And not just because they possess the same fighting spirit that enabled Manchester United to lift the European Cup in 1999.
They have somehow progressed to tonight's meeting with Germany in Basle with a team not only lacking the ability of their fellow Euro 2008 quarter-finalists but one which has been decimated by injury and suspension.
Coach Fatih Terim had to prepare for Friday's remarkable encounter with Croatia here in the absence of six players and there were yet more casualties by the time his side had won their penalty shoot-out.
Tuncay Sanli, Arda Turan and Emre Asik have been lost to suspension, Emre Gungor and the excellent Nihat Kahveci are out of the tournament with injury and Servit Cetin, Tumer Metin and Emre Belozoglu are struggling to climb off the treatment table.
Add to that the fact that goalkeeper Volkan Demirel is also suspended and Terim could be selecting from as few as 15 players this evening.

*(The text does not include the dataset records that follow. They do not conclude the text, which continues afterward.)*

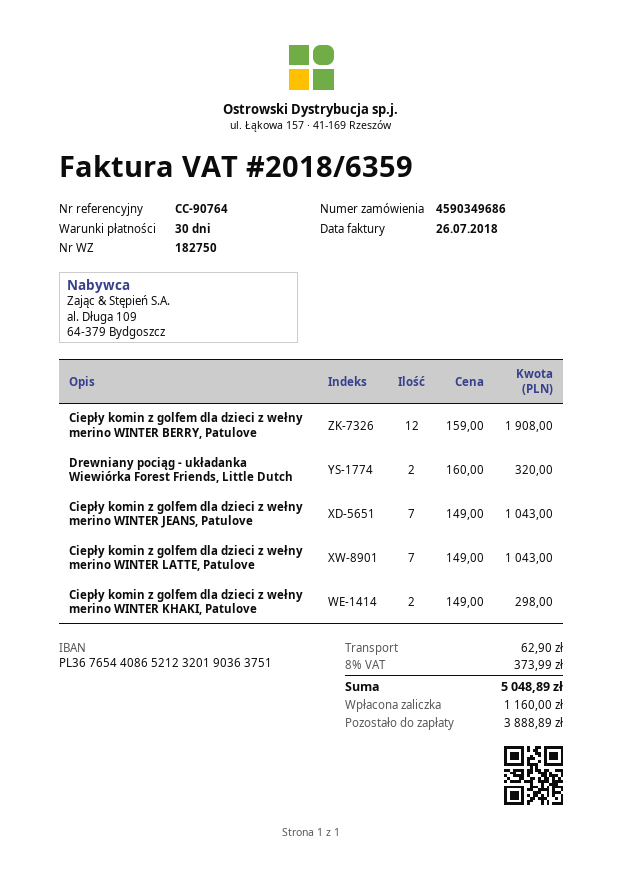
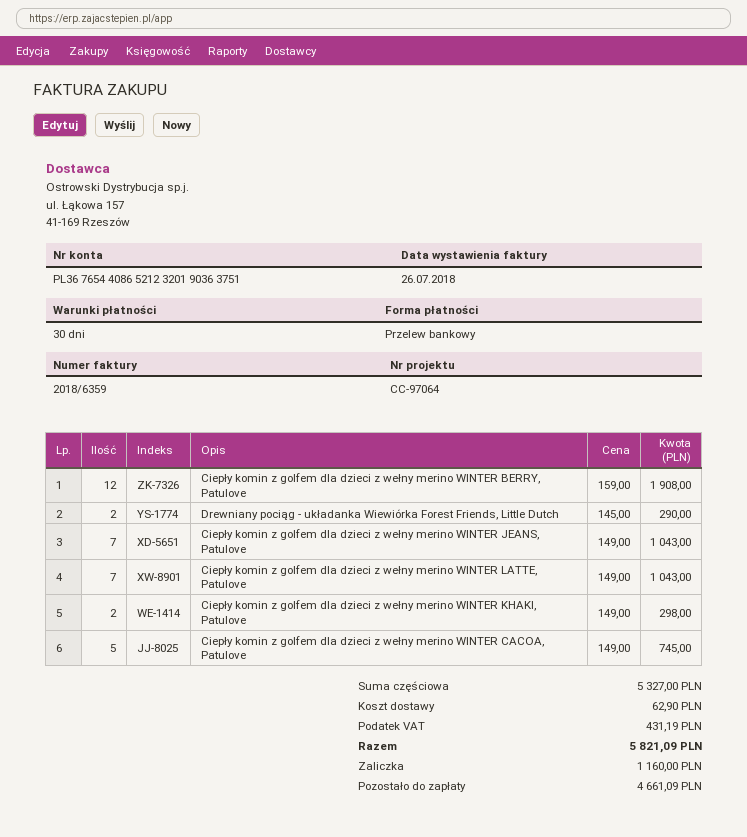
reference: CC-90764 -> CC-97064
Drewniany pociąg - układanka Wiewiórka Forest Friends, Little Dutch: 2 x 160.00 = 320.00 -> 2 x 145.00 = 290.00
Ciepły komin z golfem dla dzieci z wełny merino WINTER CACOA, Patulove: none -> 5 x 149.00 = 745.00
tax: 373.99 -> 431.19
total: 5048.89 -> 5821.09
balance: 3888.89 -> 4661.09

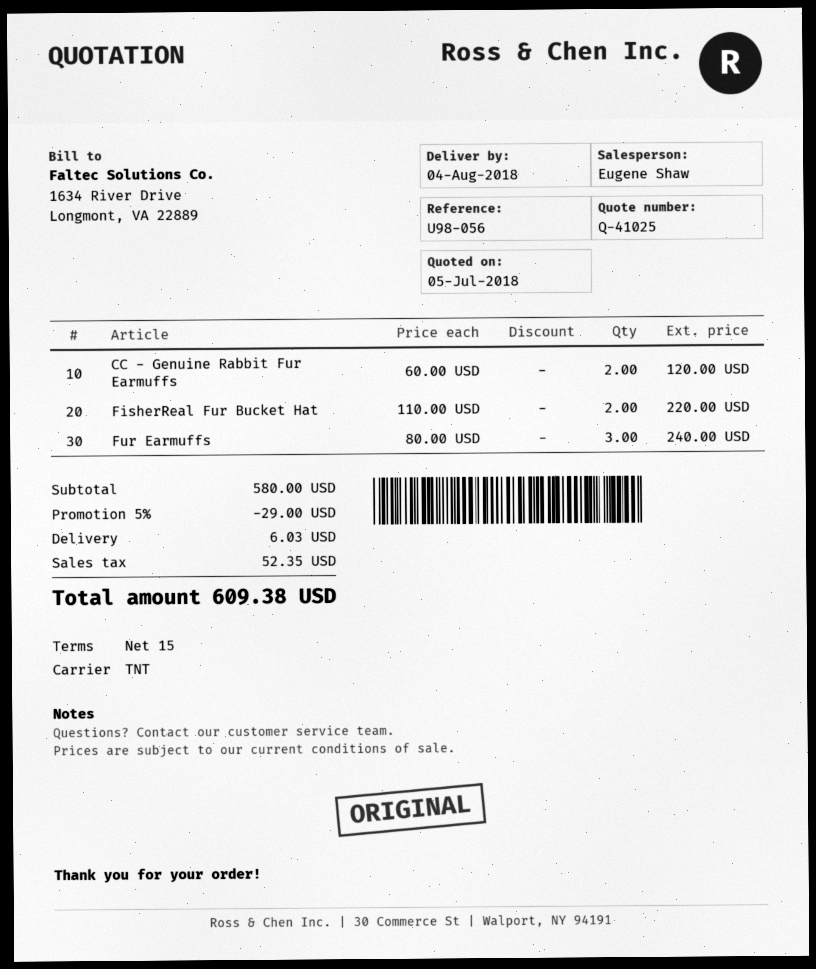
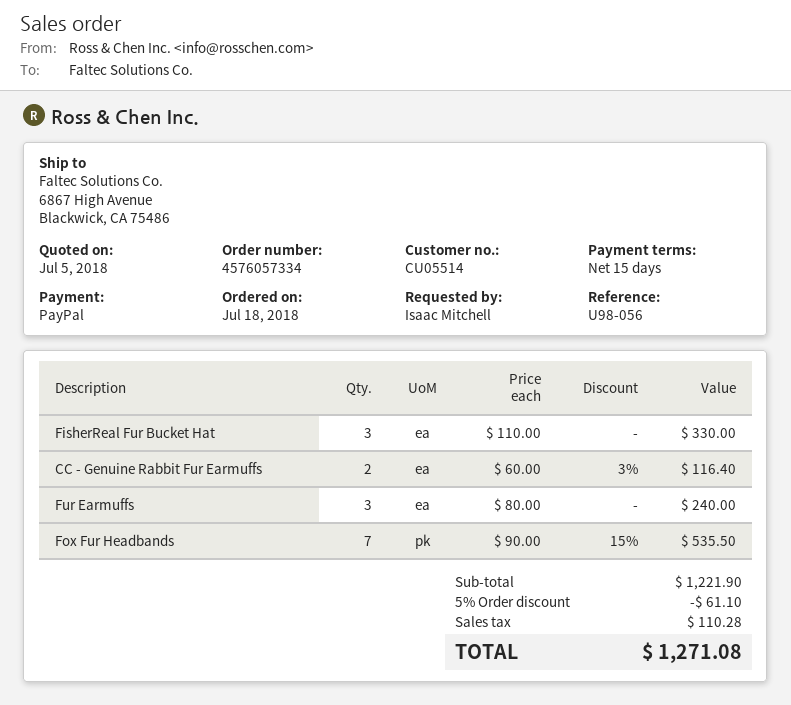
CC - Genuine Rabbit Fur Earmuffs: 2 x 60.00 = 120.00 -> 2 x 60.00 - 3% = 116.40
FisherReal Fur Bucket Hat: 2 x 110.00 = 220.00 -> 3 x 110.00 = 330.00
Fox Fur Headbands: none -> 7 x 90.00 - 15% = 535.50
subtotal: 580.00 -> 1221.90
discount: 5% = 29.00 -> 5% = 61.10
shipping: 6.03 -> none
tax: 52.35 -> 110.28
total: 609.38 -> 1271.08

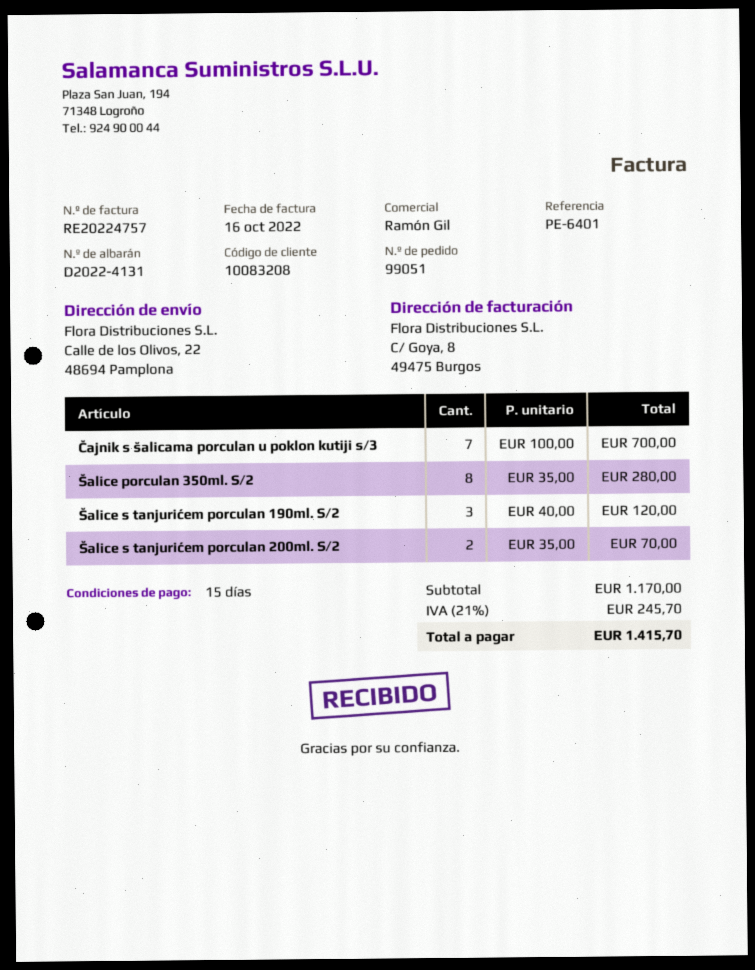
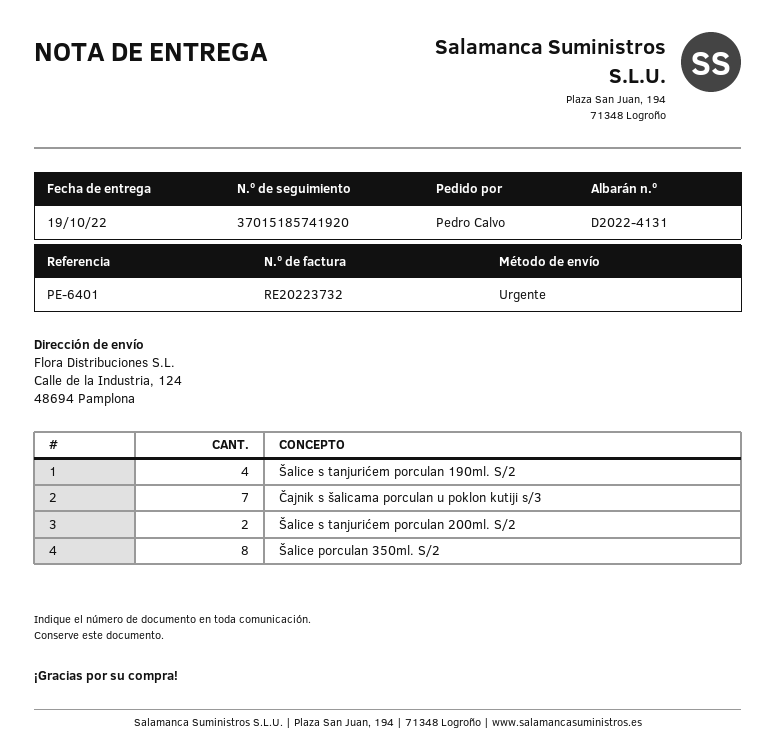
invoice number: RE20224757 -> RE20223732
ship to: Calle de los Olivos, 22, 48694 Pamplona -> Calle de la Industria, 124, 48694 Pamplona
Šalice s tanjurićem porculan 190ml. S/2: 3 -> 4

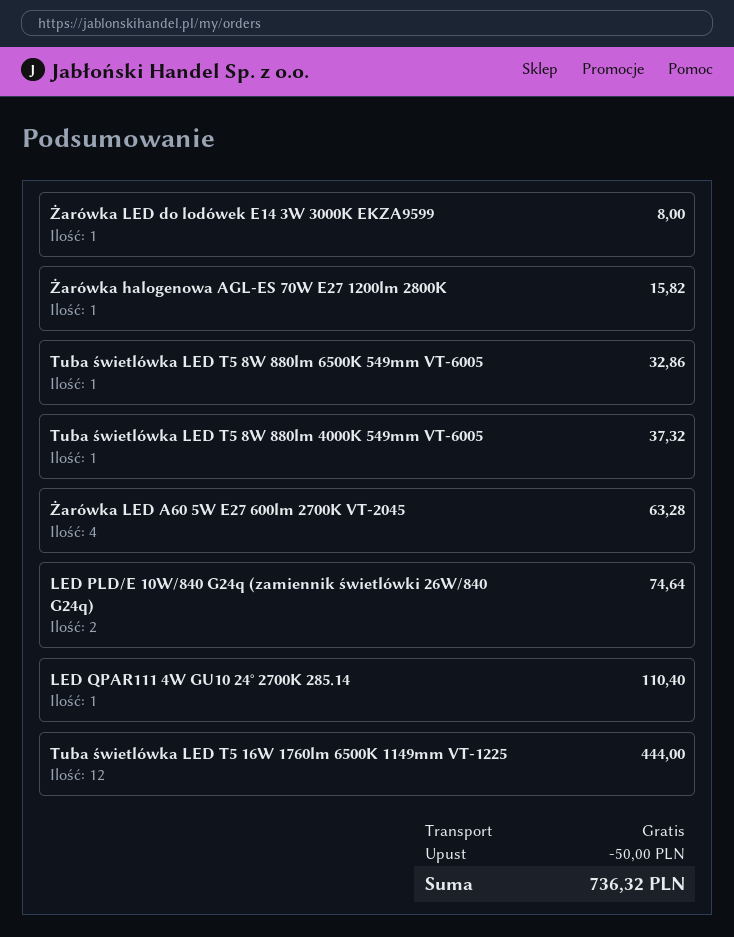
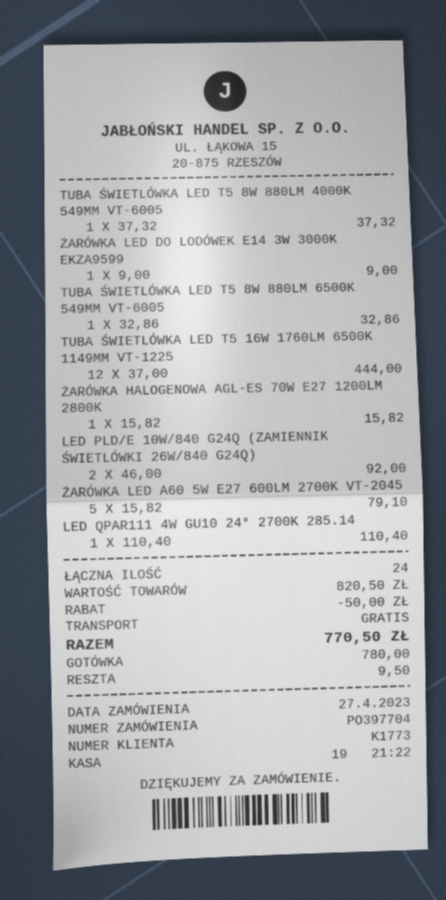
Żarówka LED do lodówek E14 3W 3000K EKZA9599: 1 for 8.00 -> 1 for 9.00
Żarówka LED A60 5W E27 600lm 2700K VT-2045: 4 for 63.28 -> 5 for 79.10
LED PLD/E 10W/840 G24q (zamiennik świetlówki 26W/840 G24q): 2 for 74.64 -> 2 for 92.00
total: 736.32 -> 770.50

The situation is so bad that Terim has said his third-choice goalkeeper Tolga Zengin may have to come on at some point against Germany as an emergency centre forward and Colin Kazim-Richards, the Londonborn former Sheffield United, Bury and Brighton forward who now plays for Fenerbahce, will almost certainly start.
Terim, otherwise known as 'The Emperor', remains confident his team can continue to draw on those seemingly bottomless reserves of resilience.
' We have shown several times already that we can achieve the impossible,' he said. But surely this time, against a Germany team now being hailed as the finest in almost 20 years, Terim is asking too much.
Surely the Germans will stop the irrepressible Turks from reaching their first major tournament final. Driven forward by the majestic Michael Ballack, the Germans did look magnificent against Portugal.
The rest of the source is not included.